The IR spectrum of these needles is very similar to that of glass. Whilst the needles have been reported as ‘harmless’ in the medical literature, they are visually unacceptable. If bottle weathering is suspected, the test for weathered glass described below can be used.

Test for weathered glass bottles

Reagent:  (a) 0.004% solution of methylene blue in 10% ethanol

Fill the bottle to be tested with the methylene blue solution and leave the solution in the bottle for 15 seconds. Remove the solution and rinse the bottle with water. If a blue stain remains on the inside surface of the bottle after the rinse, this indicates that the surface is weathered (see photo).

Weathered Glass Bottle


Cork dust

Cork dust is a relatively common deposit found in bottled wine. Tiny fragments of cork are produced during cork processing, and some will adhere to finished corks. These fragments can then leach into wine when the corks are used. Cork dust isolated from a wine will appear as light brown to gold-coloured particles which show cellular structure at high magnification. If a cork dust deposit is suspected it can be confirmed using IR spectrometry or using the test for lignin (one of the major components of cork) described below.

Test for the presence of lignins

Reagent:  (a) Mix approximately 0.2g phloroglucinol in 10 mL concentrated hydrochloric acid. After a few minutes, decant the liquid from any crystals. Use only a freshly prepared solution.

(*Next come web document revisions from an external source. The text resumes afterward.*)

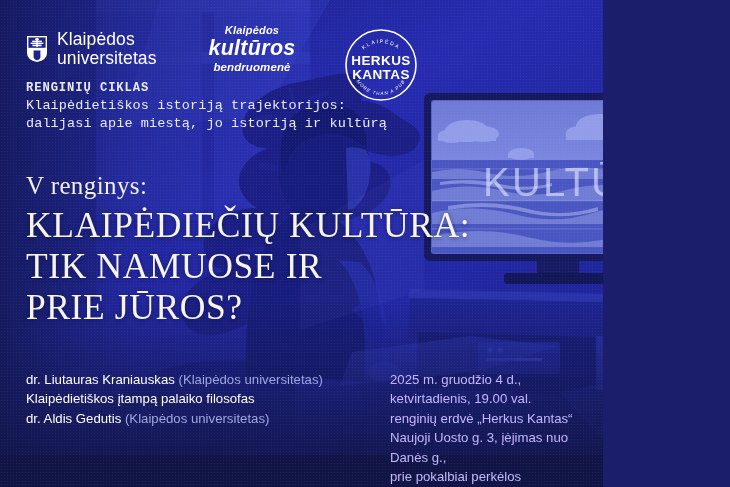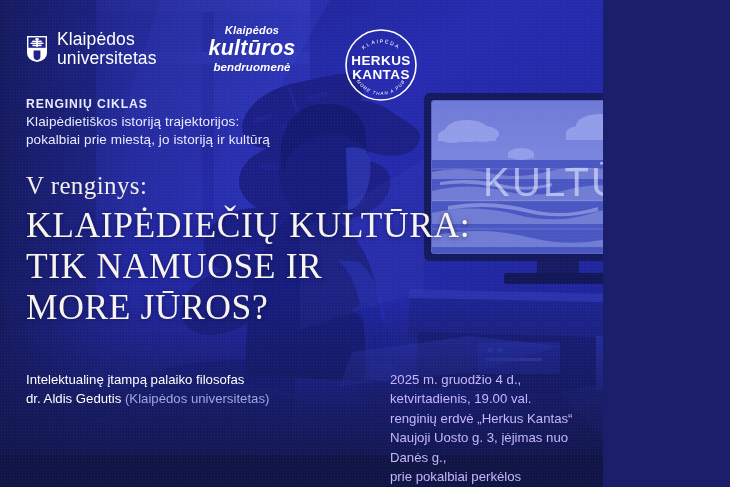--- a/index.html
+++ b/index.html
@@ -27,21 +27,21 @@
   .ku-shield { width:22px; height:28px; flex:0 0 auto; }
   .ku-name { color:#ffffff; font-size:17.5px; line-height:19px; letter-spacing:.1px; font-weight:400; }
 
   .kkb-logo { position:absolute; left:172px; top:0px; text-align:center; width:108px; color:#fff; }
   .kkb-top { font-size:11px; font-style:italic; font-weight:700; letter-spacing:.2px; line-height:13px; }
   .kkb-mid { font-size:21.5px; font-style:italic; font-weight:700; letter-spacing:.3px; line-height:23px; }
   .kkb-bot { font-size:11.5px; font-style:italic; font-weight:700; letter-spacing:.1px; line-height:14px; }
 
   .hk-logo { position:absolute; left:313px; top:-1px; width:84px; height:84px; }
 
-  .cycle { position:absolute; left:26px; top:96px; color:#e9eaff; }
+  .cycle { position:absolute; left:26px; top:80px; color:#e9eaff;font-family:Liberation Mono, monospace; }
   .cycle-label { font-size:12.2px; font-weight:700; letter-spacing:.9px; line-height:17px; }
   .cycle-line { font-size:13.5px; line-height:18px; letter-spacing:.1px; }
 
   .ev-num {
     position:absolute; left:26px; top:172px;
     font-family:"Liberation Serif", serif;
     font-size:25px; color:#f3f0ea; letter-spacing:.4px;
   }
 
   .title {
@@ -330,35 +330,39 @@
         <text x="42" y="56" text-anchor="middle" font-family="Liberation Sans, sans-serif" font-size="13.5" font-weight="700" letter-spacing="0.4" fill="#ffffff">KANTAS</text>
         <text font-family="Liberation Sans, sans-serif" font-size="4.6" letter-spacing="1.1" fill="#ffffff" font-style="italic">
           <textPath href="#arcBot" startOffset="50%" text-anchor="middle">MORE THAN A PUB</textPath>
         </text>
       </svg>
     </div>
 
     <div class="cycle">
       <div class="cycle-label">RENGINIŲ CIKLAS</div>
       <div class="cycle-line">Klaipėdietiškos istoriją trajektorijos:</div>
-      <div class="cycle-line">pokalbiai prie miestą, jo istoriją ir kultūrą</div>
+      <div class="cycle-line">dalijasi apie miestą, jo istoriją ir kultūrą</div>
     </div>
 
     <div class="ev-num">V renginys:</div>
 
     <div class="title">
       <div>KLAIPĖDIEČIŲ KULTŪRA:</div>
       <div>TIK NAMUOSE IR</div>
-      <div>MORE JŪROS?</div>
+      <div>PRIE JŪROS?</div>
     </div>
 
     <div class="tv-caption">KULTŪRA</div>
 
     <div class="foot-left">
-      <div>Intelektualinę įtampą palaiko filosofas</div>
+      <div>
+        <span>dr. Liutauras Kraniauskas</span>
+        <span class="muted">(Klaipėdos universitetas)</span>
+      </div>
+      <div>Klaipėdietiškos įtampą palaiko filosofas</div>
       <div>
         <span>dr. Aldis Gedutis</span>
         <span class="muted">(Klaipėdos universitetas)</span>
       </div>
     </div>
 
     <div class="foot-right">
       <div>2025 m. gruodžio 4 d., ketvirtadienis, 19.00 val.</div>
       <div>renginių erdvė „Herkus Kantas“</div>
       <div>Naujoji Uosto g. 3, įėjimas nuo Danės g.,</div>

Filter the wine containing the deposit to be examined through a laboratory membrane filter. Vent the flask and thoroughly wet the filter with reagent. After five minutes, reapply the vacuum and then rinse the filter with water. Lignins will be stained red. Cork dust, containing lignins, will appear as bright red, ‘crystal’-like groups of cells. Case lint is also stained red by this technique, but its appearance is fibrous.


Cork coating material

Cork coating material can also be found as a deposit in bottled wine. This material is usually made up of paraffins, silicons or mixtures of the two. These coatings have several purposes: to reduce friction, increasing bottling speed, to restore the cork’s impermeability which can be affected by processes such as heating and bleaching, and to assist with ease of cork extraction. If too much coating material is present, or if it is distributed unevenly on the corks, fragments can be dislodged during corking and end up in the bottle. A deposit of cork coating material usually appears white and waxy. Under the microscope it appears amorphous. Its presence can be confirmed by IR spectroscopy. A spot test for paraffin-based coatings is described below.

Test for paraffin-based cork coating material

Reagent:  (a) Petroleum ether or n-hexane

Isolate the deposit on a small watch glass. Apply a few drops of reagent and mix with a sharp probe. Paraffin will soften and dissolve.


Fining agents

Fining agents such as isinglass, gelatine and casein are sometimes not completely removed from wine and can end up as hazes or deposits. These compounds are proteins and therefore appear as amorphous deposits which give a positive Nigrosine test. Such deposits can only be distinguished from wine protein deposits by use of a gel electrophoresis technique which isolates individual protein fractions within a sample and can give an estimate of their molecular weights. Other non-protein fining agents such as bentonite are also occasionally found as deposits in wine.

Unusual foreign matter⁄objects

Auger Beetle

Auger beetles can be found in barrel storage areas of wineries where they have been known to bore holes, some as big as matchsticks, in oak barrels. This particular insect was found to be a Cylindrical Auger Beetle, Xylion cylindricus (Macleay) (order Coleoptera, family Bostrichidae).

“Most bostrichids bore into moribund or freshly felled trees, dead and dry sapwood, or other kinds of dry plant material containing starches and sugars. Xylion cylindricus is an Australian native species but according to our database, is unknown to the South Australian area.” See: CSIRO’s insect web site.

For information on control options for the insect, the CSIRO suggests contacting your local government department or the South Australian Research and Development Institute (SARDI).